Una vez que llegan al siguiente objetivo, surgen nuevos problemas. La cápsula de la ISS ha desplegado accidentalmente el paracaídas, quedando inservible para regresar a la Tierra. Kowalski sugiere que la Soyuz restante se utilice para viajar a una cercana Estación Espacial China y utilizar uno de sus módulos para volver a Tierra. Lamentablemente, en las maniobras para entrar a la Estación Espacial, Stone se enreda en las cuerdas del paracaídas. Aunque es capaz de agarrar una correa en el traje de Kowalski, el amarre entre ellos pasa a ser disfuncional: Kowalski decide soltarse para no arrastrar a Stone con él hacia el vacío. Mientras flota lejos, Kowalski da por radio sus instrucciones y estimula a Stone a seguir adelante. Le dice que a partir de ahora tendrá que hacer el camino sola, cuenta con las herramientas para ello y podrá lograrlo.

Cuando Ryan Stone logra entrar a la cápsula tiene lugar una de las imágenes más gráficas relacionadas con el significado de “estado de gravidez”: la Dra se quita el traje, se dobla sobre sí misma y flota en una cápsula que la acoge como un útero. La gestación sigue su curso.

Lamentablemente las cosas se tuercen una vez más para la Dra Stone y se ve obligada a desplegar de nuevo todas sus capacidades. Llega un momento en que siente que ya nada puede hacer para enfrentar los nuevos problemas encontrados. Apaga el suministro de oxígeno de la cabina con el fin de morir refugiada en el recuerdo de su hija. A medida que empieza a perder el conocimiento tocan a la puerta y hace presencia Matt Kowalslki. Le pide que no claudique y le dice que aún existe la posibilidad de utilizar cohetes de aterrizaje la Soyuz para propulsar la cápsula hacia la estación china. Stone se da cuenta de que la reaparición de Kowalski es un sueño, pero retoma la voluntad para vivir: restaura el flujo de oxígeno y pone en marcha los nuevos planes.

El último tramo tampoco está exento de problemas.
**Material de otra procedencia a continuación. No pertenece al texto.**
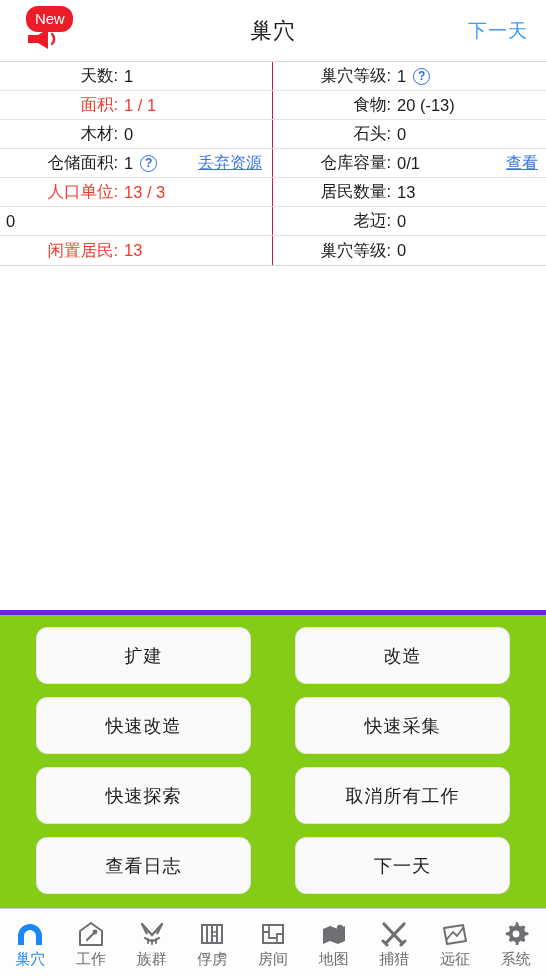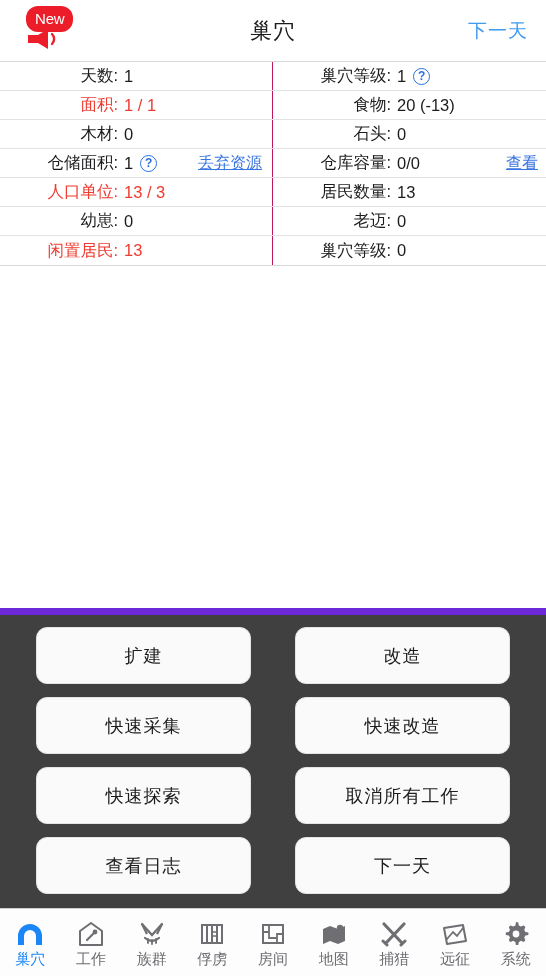--- a/index.html
+++ b/index.html
@@ -282,7 +282,7 @@
       <div class="cell right">
         <div class="lv">
             <span class="label">仓库容量:</span>
-            <span class="value">0/0</span>
+            <span class="value">0/1</span>
           </div>
         <span class="row-link">查看</span>
       </div>

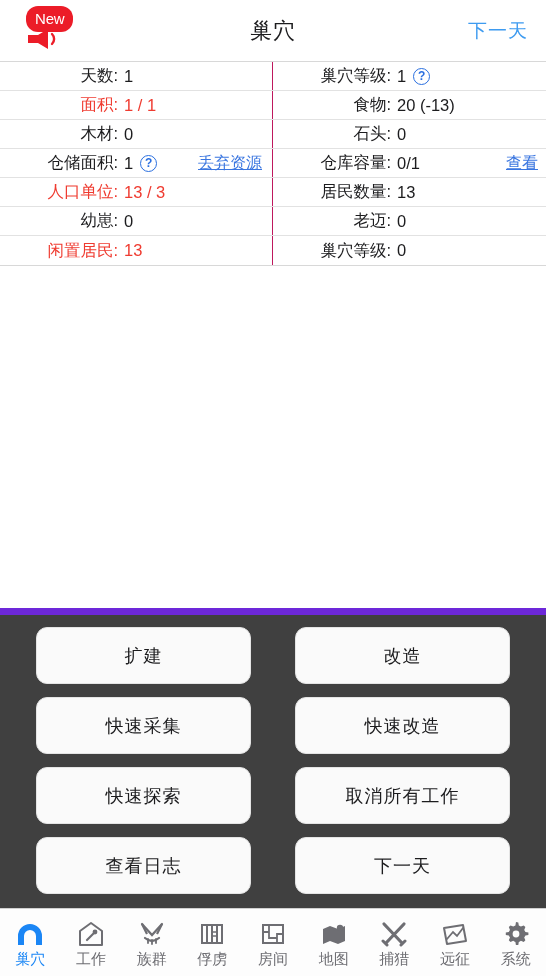--- a/index.html
+++ b/index.html
@@ -306,7 +306,6 @@
     <div class="stat-row">
       <div class="cell left">
         <div class="lv">
-            <span class="label">幼崽:</span>
             <span class="value">0</span>
           </div>
       </div>

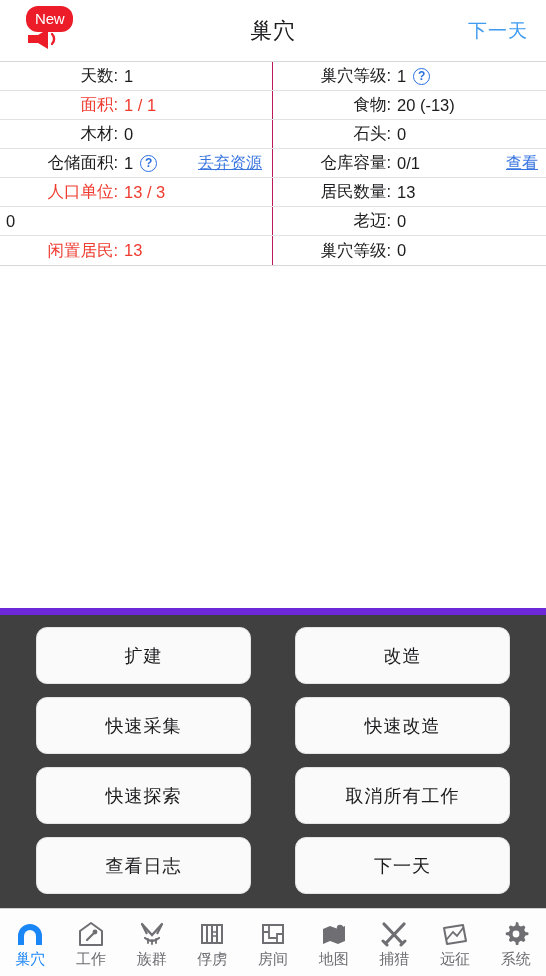--- a/index.html
+++ b/index.html
@@ -152,12 +152,12 @@
   
   .actions {
     flex: 0 0 auto;
-    border-top: 7px solid #6d28d9;
+    border-top: 5px solid #6d28d9;
     padding: 12px 36px 14px 36px;
     display: flex;
     flex-wrap: wrap;
     gap: 13px 44px;
-    background: #404040;
+    background: #84cc16;
   }
   .act-btn {
     flex: 0 0 calc(50% - 22px);

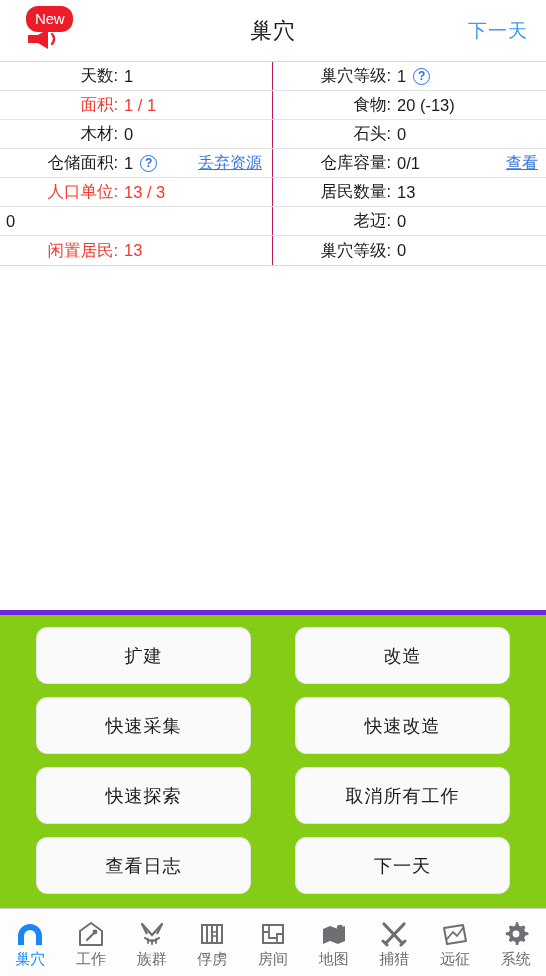--- a/index.html
+++ b/index.html
@@ -339,8 +339,8 @@
   <div class="actions">
     <button class="act-btn">扩建</button>
     <button class="act-btn">改造</button>
+    <button class="act-btn">快速改造</button>
     <button class="act-btn">快速采集</button>
-    <button class="act-btn">快速改造</button>
     <button class="act-btn">快速探索</button>
     <button class="act-btn">取消所有工作</button>
     <button class="act-btn">查看日志</button>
Stone logra llegar a la estación China, pero la basura espacial vuelve a aparecer y la golpea. La Dra. logra no obstante entrar en la cápsula para el retorno a Tierra. Durante el regreso la cápsula toma temperaturas muy altas hasta que caer en un lago. Stone debe evacuar inmediatamente mientras el agua se abre paso por la escotilla: la cápsula ha roto aguas.

La llegada a tierra es un parto. Del medio espacial Stone pasa al medio terrestre. La textura de imágenes y el sonido de la película cambian: de los tonos azulosos del espacio exterior se pasa al brillo de las imágenes doradas de la arena del lago. Los sonidos también llegan ya de otra manera, no con la distorsión lejana de la radio y el acompañamiento de la propia respiración. La última imagen de la película nos muestra a la Dra.Ryan Stone empeñada en dar sus primeros pasos. Está débil y vacilante, ya no flota y debe habituarse al peso de sus pies sobre la Tierra. Pero ha llegado: ha nacido de vuelta a la vida.

Matt Kowalski representa la figura de apoyo, es quien ayuda a iniciar el proceso, lo acompaña y va soltando paulatinamente las riendas hasta que llega el momento en que la persona debe continuar sola. Un apoyo que logra calar hondo, gracias al cual las herramientas racionales y emocionales entregadas siguen operando para la persona en proceso de sanación. Ese apoyo que en los momentos de recaída y desamparo, se hace eco en la voz interior e impulsa a seguir adelante.

Hay fuerzas que nos amarran a la vida aún en los momentos más difíciles. Gravity representa ese motor que nos impulsa a seguir adelante y los combustibles que lo alimentan. La fuerza de la vida.